So heissen zwei wichtige, zeitlich in ihrer Wirksamkeit begrenzte sprachliche Neuerungen der althochdeutschen Zeit (Sonderegger 1979, 233), die sich auch auf die Entwicklung vordeutscher Ortsnamen auswirkten:
a) Vom 5. bis zum 8./9. Jh. wurden im Althochdeutschen (abgekürzt: ahd.) die Verschlusslaute p, t, k verschoben zu den ihnen entsprechenden Affrikaten bzw. Reibelauten pf/ff, z/ss, ck/ch: germanisch *plegan ‘pflegen’ > ahd. (alem.) (p)flëgan, germ. *apla ‘Apfel’ > ahd. (alem.) apful, afful; germ. *etan ‘essen’ > ahd. ëzzan; germ. *ik ‘ich’ > ahd. ih, germ. *quekka- ‘lebendig’ > ahd. chëch (vgl. Sonderegger 1974, 156ff.). Entsprechend ging lateinisch *cubulum ‘kleine Lagerstätte’ ins Mittelhochdeutsche als kobel ‘Felswand’ und in alem. Chobel über. So ist Chobel als Name im unteren Rheintal weit verbreitet, während der Typ in Werdenberg fast nur mehr in Sennwald erscheint. Weiter südlich nimmt dann der (unverschobene) romanische Typ cuvel ‘Höhle’ (mit erhaltenem c-) überhand, so im Namen Gufel in Wartau.
b) Bis etwa ins 11. oder 12. Jh. blieb in der Sprache der Alamannen der Anfangsakzent im Wort absolut bestimmend. Dementsprechend wurden romanische oder vorromanische Ortsnamen der Frühzeit, welche ursprünglich auf der zweiten oder dritten Silbe betont waren, ebenfalls mit Erstbetonung eingedeutscht: Turicum > Züri(ch), Constantia > Konstanz (mundartl. Choschte(n)z), Brigantium > Bregenz (vgl. Sonderegger 1963, 39), Palatiola > Balzers (vgl. FLNB I/1, 29); dazu kommt bei Choschte(n)z die hochdeutsche Lautverschiebung (k > ch).
Dagegen nehmen südlich der Hirschensprungschranke (die hier auch zur Betonungsgrenze wird; Sonderegger 1963, 39), also auch auf dem Boden Werdenbergs, die bis heute romanisch betonten Namen nun schnell und gründlich überhand (Salez, Mafun, Pardiel, Portnol, Ferplanggs). Sie zeigen, dass der Sprachwechsel hier, in Unterrätien, in seiner entscheidenden Phase erst in mittelhochdeutscher Zeit, seit dem 12. Jh. also, stattgefunden hat.

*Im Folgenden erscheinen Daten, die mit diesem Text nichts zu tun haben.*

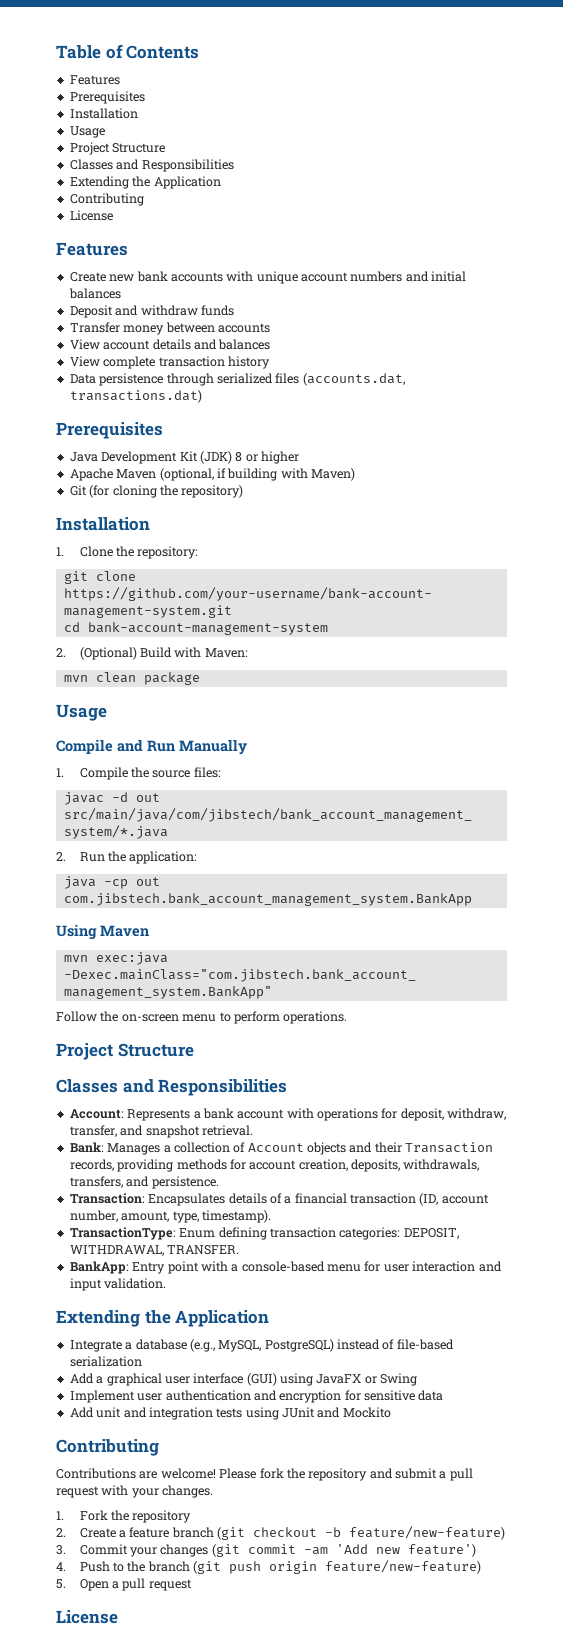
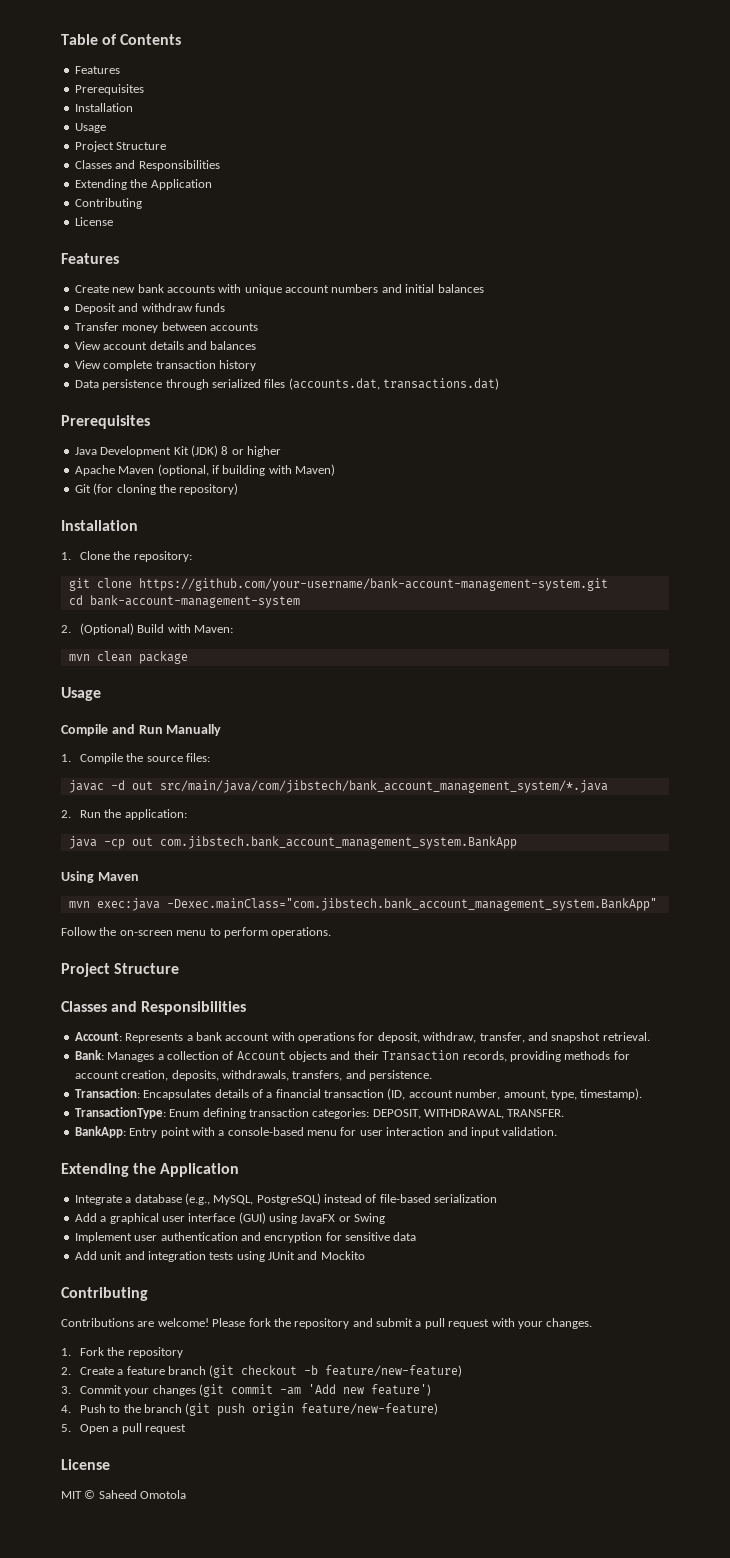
+ MIT © Saheed Omotola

Daneben ist aber einzuräumen, dass auch innerhalb Churrätiens sich Namenformen in nicht ganz unbedeutender Zahl finden, die die oben erwähnten althochdeutschen Merkmale aufweisen. Erstbetonung haben etwa Runkels Triesen, Runggels Buchs, Pfäfers (rom. Faveras), unter Vorbehalt der Etymologie auch Frastanz, Tosters, Tisis, Götzis, Nofels (Zehrer 1960, 122). Und Lautverschiebung (k > ch) zeigen etwa Chur und Chastels (Sargans, Mels), letzteres zusätzlich auch mit Tonverlegung. Gästela Grabs (< lat. castellu; Stricker 1974, 86ff.) hat den Akzent zurückgezogen, aber die Lautverschiebung des c- (zu ch-) nicht mehr durchgeführt. Auch diese Namen lassen daher in verschiedenen Abstufungen frühe deutsche Einflüsse erkennen, Einflüsse, die wohl in gewissem Umfang auch auf alamannische Besiedlung schon seit dem Frühmittelalter (im Sinne vereinzelter Einsprengsel) schliessen lassen.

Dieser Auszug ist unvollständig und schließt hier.